C++ and unsigned types

Question

I'm reading the C++ Primer 5th Edition, and I don't understand the following part:

In an unsigned type, all the bits represent the value. For example, an 8-bit unsigned char can hold the values from 0 through 255 inclusive.

What does it mean with "all the bits represent the value"?

In the same way as all the fingers on your hand represent your entire hand. — Sam Varshavchik, Jul 01 '18 at 02:43
I suppose this statement is not correct. In both signed and unsigned types all bits represent the value. For example 8 bits can represent 256 unique values regardless where the type is signed or unsigned. — 273K, Jul 01 '18 at 03:52
It means that all bits contained in the variable can be set differently, and each combination of which bits are set, or not set, corresponds to a distinct value. So changing any bit changes the value or (conversely) changing the value means at least one bit has changed. Note: the statement is in error, since it implies this is only true for unsigned types, but it is true for some other types as well. — Peter, Jul 01 '18 at 04:54
@S.M. this statement is about unsigned types, it is saying nothing about signed types so I am not sure how you consider it incorrect — M.M, Jul 02 '18 at 09:22
Don't worry about your English, your question is clear and well phrased. And people here will happily help with grammar and spelling if everything else is written well. — StoryTeller - Unslander Monica, Jul 02 '18 at 10:06
@S.M. your statement is incorrect. There can be padding bits/trap representations in types wider than char. In that case not all bits represent the value — phuclv, Jan 13 '20 at 05:36

score 1 · Answer 1 · answered Jul 01 '18 at 02:48

1

You should compare this to a signed type. In a signed value, one bit (the top bit) is used to indicate whether the value is positive or negative, while the rest of the bits are used to hold the value.
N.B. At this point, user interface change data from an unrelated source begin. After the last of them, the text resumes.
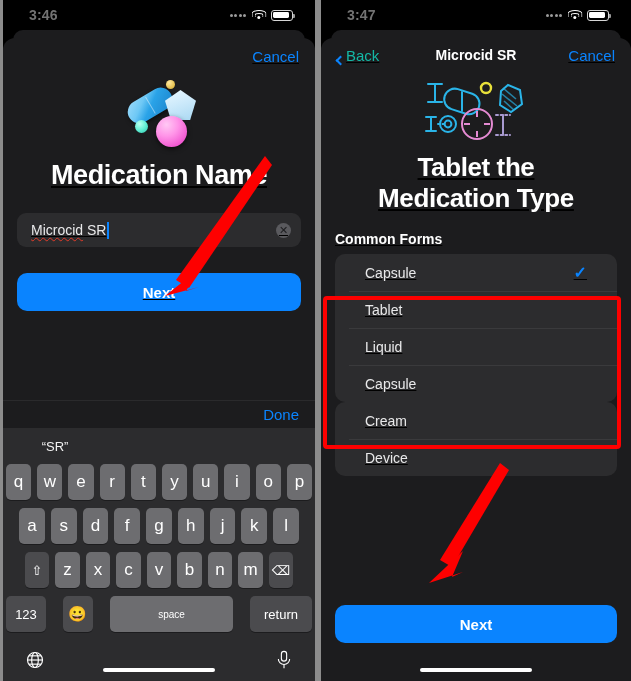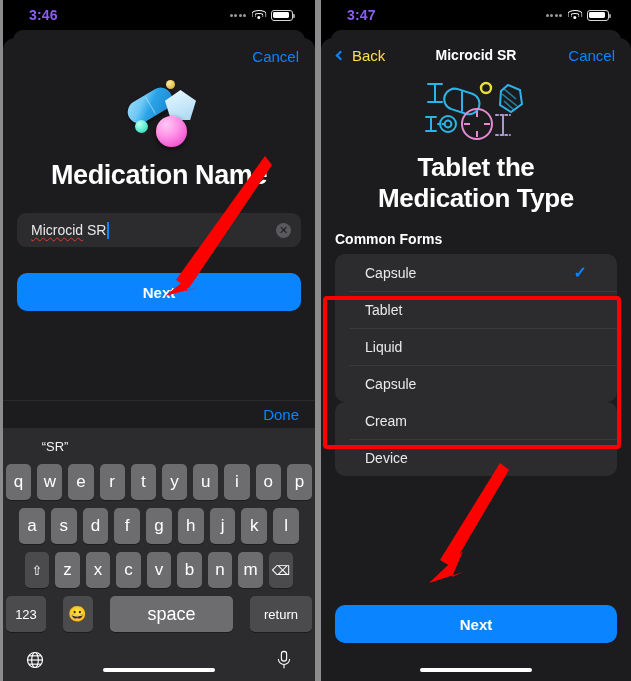"3:46" .clock { color: #8b5cf6 -> #737373 }
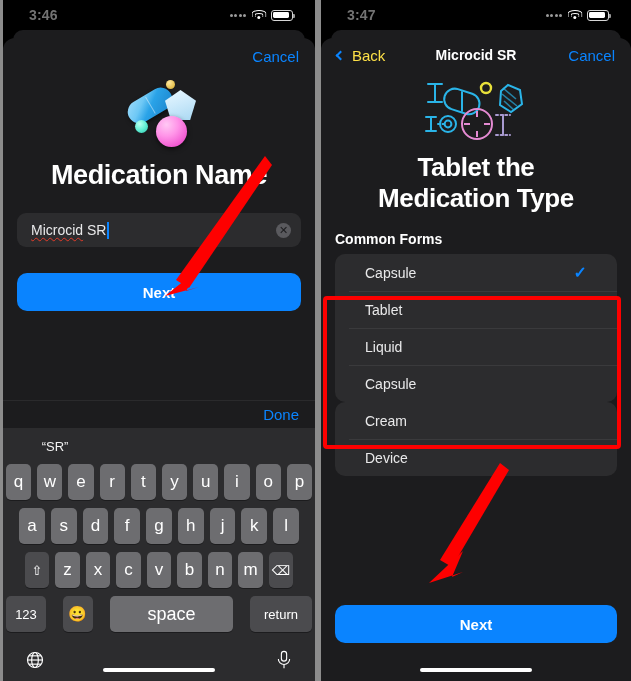"Cancel" .sheet { text-decoration: none -> underline }
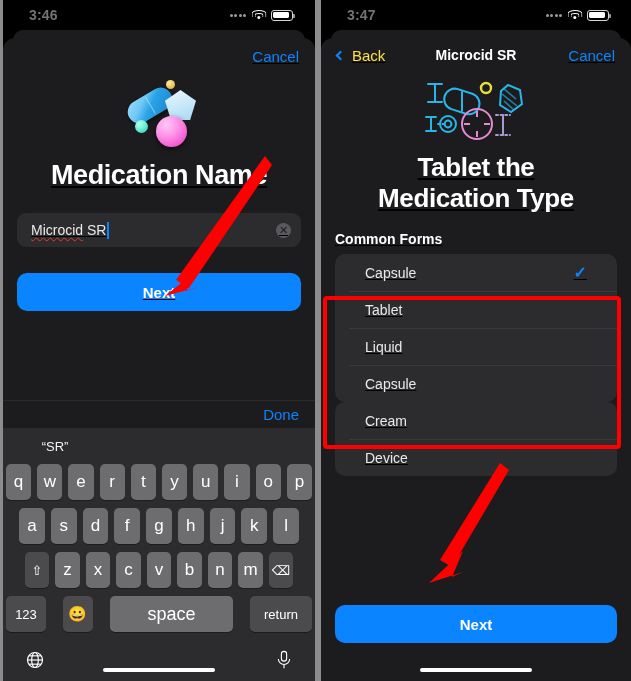"Back" .nav-back { align-items: center -> flex-end; color: #fde047 -> #14b8a6; gap: 8px -> 2px }
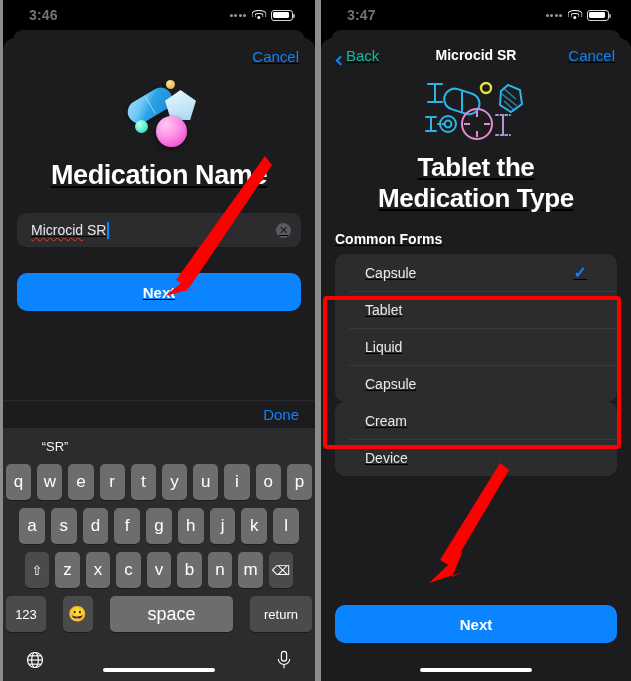"space" .key.spacebar { font-size: 18px -> 10px }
answered Jul 01 '18 at 02:48

John Burger

3,662
1
13
23

This is one possible implementation of `signed` integers, but this is very rare in the real world. It's known as ones complement. Real systems including x86, ARM, MIPS, POWER and SPARC all use twos complement, where this is not true. – MSalters Jul 02 '18 at 08:35
@MSalters all of the 3 permitted representations have the top bit being the sign bit, with 1 being negative; and in all cases the other bits hold the value (the representations differ in which bit settings correspond to which values) – M.M Jul 02 '18 at 09:25
@M.M: A "sign bit" implementation has `-1` equal to `1000...1`, i.e. the values X and -X differ only in a single bit, and the **other bits** encode `abs(X)`. Two's complement doesn't have a sign bit; **all bits** have a specific value. The top bit just happens to be the only bit with a negative value. – MSalters Jul 02 '18 at 10:24
@MSalters You're describing sign-magnitude representation. The term "sign bit" refers to the bit holding the sign in all 3 representations – M.M Jul 02 '18 at 10:42
@MSalters When I see that the top bit of a twos-complement number is a `1`, I know it is negative. I then invert all the bits, add one to the result, and get the value that is negative. My description specifically avoided saying ones vs twos complement, since in both systems the top bit is the sign indicator, while the remaining bits are the value - you just need to interpret them differently. – John Burger Jul 02 '18 at 11:32
Ones complement ‘suffers’ from the fact that there are two interpretations of zero: `-0` and `+0`. Twos complement ‘suffers’ from the fact that the largest positive number representation isn’t as large as the largest (absolute) negative representation - so (16-bit) `-(-32,768)` is `-32,768`. – John Burger Jul 02 '18 at 11:37
Twos complement has ‘won’ the representation ‘war’ because it makes for ‘natural’ arithmetic. The ALU doesn’t have to treat the sign bit differently: it can treat all operations as unsigned. It is important, however, for the flags to track the states of the top and second-top bits to check for overflow – John Burger Jul 02 '18 at 11:40

score 1 · Answer 2 · answered Jul 02 '18 at 10:03

The value of an object of trivially copyable type is determined by some bits in it, while other bits do not affect its value. In the C++ standard, the bits that do not affect the value are called padding bits.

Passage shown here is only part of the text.